Un deuil sur la place publique

«On a eu le malheur que notre enfant soit mort dans un gros accident. Par conséquent, on n’a pas pu vivre notre deuil en famille. Non, on s’est fait pourchasser par les journalistes. C’était atroce! On nous a pris en photo à l’hôpital, à notre insu. Il y en a même qui sont venus chez nous. C’était du harcèlement.»

André Fournier et Nika Isabelle, les parents d’une des huit jeunes victimes de l’accident survenu le 16 mars 2000 sur la route du Port, à Saint-Jean-Baptiste-de-Nicolet, en ont encore gros sur le cœur, dix ans plus tard.

«Même à Magog, où l’on a célébré les funérailles de Frédérike, on était suivi par des journalistes. À l’église, on ne voulait pas sortir de l’auto à cause d’eux», se rappellent-ils douloureusement.

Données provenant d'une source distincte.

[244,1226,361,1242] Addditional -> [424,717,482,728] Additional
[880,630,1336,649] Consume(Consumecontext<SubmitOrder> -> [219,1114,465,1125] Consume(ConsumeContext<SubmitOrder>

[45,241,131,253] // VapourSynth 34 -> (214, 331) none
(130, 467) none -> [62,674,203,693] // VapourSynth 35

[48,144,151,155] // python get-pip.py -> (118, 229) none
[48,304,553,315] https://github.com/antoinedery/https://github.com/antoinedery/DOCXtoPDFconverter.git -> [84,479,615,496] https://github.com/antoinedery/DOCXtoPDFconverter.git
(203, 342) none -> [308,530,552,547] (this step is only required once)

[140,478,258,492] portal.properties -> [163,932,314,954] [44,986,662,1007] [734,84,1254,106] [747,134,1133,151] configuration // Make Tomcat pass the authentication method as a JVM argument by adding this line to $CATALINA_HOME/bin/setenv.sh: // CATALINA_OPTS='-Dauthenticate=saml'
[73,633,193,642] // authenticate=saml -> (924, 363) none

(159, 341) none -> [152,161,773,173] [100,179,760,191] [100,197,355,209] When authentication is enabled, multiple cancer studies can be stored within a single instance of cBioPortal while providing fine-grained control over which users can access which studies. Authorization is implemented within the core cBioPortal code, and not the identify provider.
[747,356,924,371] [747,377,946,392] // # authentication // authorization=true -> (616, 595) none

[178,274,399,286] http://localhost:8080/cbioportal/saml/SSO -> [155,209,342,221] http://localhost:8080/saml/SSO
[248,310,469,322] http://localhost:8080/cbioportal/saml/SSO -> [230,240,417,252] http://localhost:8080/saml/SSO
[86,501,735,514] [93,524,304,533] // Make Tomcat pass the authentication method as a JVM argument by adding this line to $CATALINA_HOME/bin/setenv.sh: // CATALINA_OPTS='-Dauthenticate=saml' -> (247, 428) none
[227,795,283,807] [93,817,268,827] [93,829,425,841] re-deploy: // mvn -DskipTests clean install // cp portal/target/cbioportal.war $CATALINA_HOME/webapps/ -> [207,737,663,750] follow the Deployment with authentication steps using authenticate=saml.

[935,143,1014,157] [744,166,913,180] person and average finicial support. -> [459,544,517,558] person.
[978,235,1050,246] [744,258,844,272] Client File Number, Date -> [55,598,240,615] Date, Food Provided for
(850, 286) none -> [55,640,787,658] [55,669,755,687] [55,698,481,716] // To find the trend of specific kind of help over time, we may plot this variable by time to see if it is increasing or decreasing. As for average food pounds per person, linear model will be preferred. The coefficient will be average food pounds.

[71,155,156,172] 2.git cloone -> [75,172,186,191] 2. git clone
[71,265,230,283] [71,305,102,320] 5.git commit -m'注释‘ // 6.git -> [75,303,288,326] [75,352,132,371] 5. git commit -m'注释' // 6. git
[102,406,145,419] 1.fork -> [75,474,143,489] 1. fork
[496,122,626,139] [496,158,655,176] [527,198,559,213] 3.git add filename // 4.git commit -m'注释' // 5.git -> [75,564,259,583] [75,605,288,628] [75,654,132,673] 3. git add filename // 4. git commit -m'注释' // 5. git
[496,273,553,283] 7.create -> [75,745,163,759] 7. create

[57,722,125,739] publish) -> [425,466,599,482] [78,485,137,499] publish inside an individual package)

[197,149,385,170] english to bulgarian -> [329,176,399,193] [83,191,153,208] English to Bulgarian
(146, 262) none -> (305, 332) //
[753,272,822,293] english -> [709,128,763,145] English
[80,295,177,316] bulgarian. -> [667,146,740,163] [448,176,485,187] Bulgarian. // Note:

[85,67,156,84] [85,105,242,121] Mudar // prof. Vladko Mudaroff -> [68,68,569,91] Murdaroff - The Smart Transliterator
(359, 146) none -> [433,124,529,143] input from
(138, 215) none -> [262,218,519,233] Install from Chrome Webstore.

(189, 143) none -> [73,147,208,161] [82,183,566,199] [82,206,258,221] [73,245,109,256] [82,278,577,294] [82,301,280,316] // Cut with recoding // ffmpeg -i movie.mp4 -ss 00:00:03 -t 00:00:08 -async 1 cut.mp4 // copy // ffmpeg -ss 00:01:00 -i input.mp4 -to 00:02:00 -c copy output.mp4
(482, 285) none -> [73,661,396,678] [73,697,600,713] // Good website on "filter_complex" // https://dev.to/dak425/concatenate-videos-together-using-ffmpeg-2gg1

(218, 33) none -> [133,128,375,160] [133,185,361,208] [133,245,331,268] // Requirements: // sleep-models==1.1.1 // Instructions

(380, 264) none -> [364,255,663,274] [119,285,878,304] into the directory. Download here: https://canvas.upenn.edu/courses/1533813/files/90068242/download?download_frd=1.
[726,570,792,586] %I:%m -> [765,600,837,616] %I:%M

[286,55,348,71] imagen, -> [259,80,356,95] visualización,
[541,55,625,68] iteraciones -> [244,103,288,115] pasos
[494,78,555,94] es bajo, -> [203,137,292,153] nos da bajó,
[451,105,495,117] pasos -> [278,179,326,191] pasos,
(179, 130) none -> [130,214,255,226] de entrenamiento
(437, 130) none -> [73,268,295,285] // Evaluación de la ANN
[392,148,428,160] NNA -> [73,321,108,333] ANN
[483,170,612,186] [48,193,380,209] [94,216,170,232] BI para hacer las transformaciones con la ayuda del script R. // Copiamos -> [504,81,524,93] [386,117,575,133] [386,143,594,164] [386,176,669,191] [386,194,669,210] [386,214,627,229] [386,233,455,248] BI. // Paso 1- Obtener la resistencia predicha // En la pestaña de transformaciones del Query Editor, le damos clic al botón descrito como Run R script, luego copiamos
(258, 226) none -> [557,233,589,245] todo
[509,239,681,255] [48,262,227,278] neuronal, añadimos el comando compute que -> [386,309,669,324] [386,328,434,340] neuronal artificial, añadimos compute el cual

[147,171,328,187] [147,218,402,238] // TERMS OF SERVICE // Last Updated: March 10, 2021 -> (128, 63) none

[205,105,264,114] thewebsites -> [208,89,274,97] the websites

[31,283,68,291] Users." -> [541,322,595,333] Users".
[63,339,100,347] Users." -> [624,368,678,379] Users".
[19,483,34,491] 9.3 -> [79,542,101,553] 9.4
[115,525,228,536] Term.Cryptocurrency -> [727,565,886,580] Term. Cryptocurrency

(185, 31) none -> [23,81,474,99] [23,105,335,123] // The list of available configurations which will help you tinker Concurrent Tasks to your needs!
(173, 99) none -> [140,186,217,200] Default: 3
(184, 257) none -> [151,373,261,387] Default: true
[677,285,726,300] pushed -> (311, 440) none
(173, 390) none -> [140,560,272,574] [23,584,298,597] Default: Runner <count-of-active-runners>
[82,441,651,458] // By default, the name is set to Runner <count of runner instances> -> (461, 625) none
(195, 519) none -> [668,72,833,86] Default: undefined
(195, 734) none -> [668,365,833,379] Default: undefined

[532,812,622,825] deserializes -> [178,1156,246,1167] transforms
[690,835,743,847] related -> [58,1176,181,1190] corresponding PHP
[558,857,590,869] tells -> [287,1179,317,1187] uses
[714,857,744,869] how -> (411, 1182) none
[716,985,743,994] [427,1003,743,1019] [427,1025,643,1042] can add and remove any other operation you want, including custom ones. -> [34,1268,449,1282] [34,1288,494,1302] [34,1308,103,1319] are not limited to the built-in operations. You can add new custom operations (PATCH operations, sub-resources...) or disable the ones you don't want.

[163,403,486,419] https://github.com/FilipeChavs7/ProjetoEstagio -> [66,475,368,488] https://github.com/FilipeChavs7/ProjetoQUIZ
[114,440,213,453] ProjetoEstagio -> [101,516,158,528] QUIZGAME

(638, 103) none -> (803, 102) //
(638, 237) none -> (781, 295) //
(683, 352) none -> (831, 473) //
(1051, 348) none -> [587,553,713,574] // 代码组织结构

«J’en veux aux médias, lance Mme Isabelle. J’en veux à ceux qui nous ont harcelés. Il me semble que lorsqu’on dit non, c’est non!» «Avant l’accident, j’avais déjà une certaine hargne envers l’exploitation des émotions des gens qui vivent un drame, indique M. Fournier. Ça ne l’a que renforcée. Les médias ont fait une incroyable intrusion dans la vie privée des parents à ce moment. Il y a même des journalistes qui s’étaient postés à l’entrée de l’épicerie pour recueillir les commentaires des gens. Ce n’était vraiment pas nécessaire. C’est sûr que lorsqu’un drame pareil arrive, les gens vont pleurer. Mais comme parents, comment peut-on faire notre deuil quand on est toujours pointés du doigt?»

En se rappelant tout ce battage médiatique, André Fournier et Nika Isabelle se considèrent chanceux d’avoir quitté Nicolet le lendemain de la tragédie, pour aller se réfugier auprès de leur parenté à Magog.

«Entre le moment de l’accident et notre départ, on a aussi pu compter sur notre voisin de palier, qui était policier. Il a en quelque sorte servi de «doorman» et bloqué l’entrée aux journalistes trop entreprenants. Ça nous a certainement protégés comparativement à d’autres parents», soulignent-ils.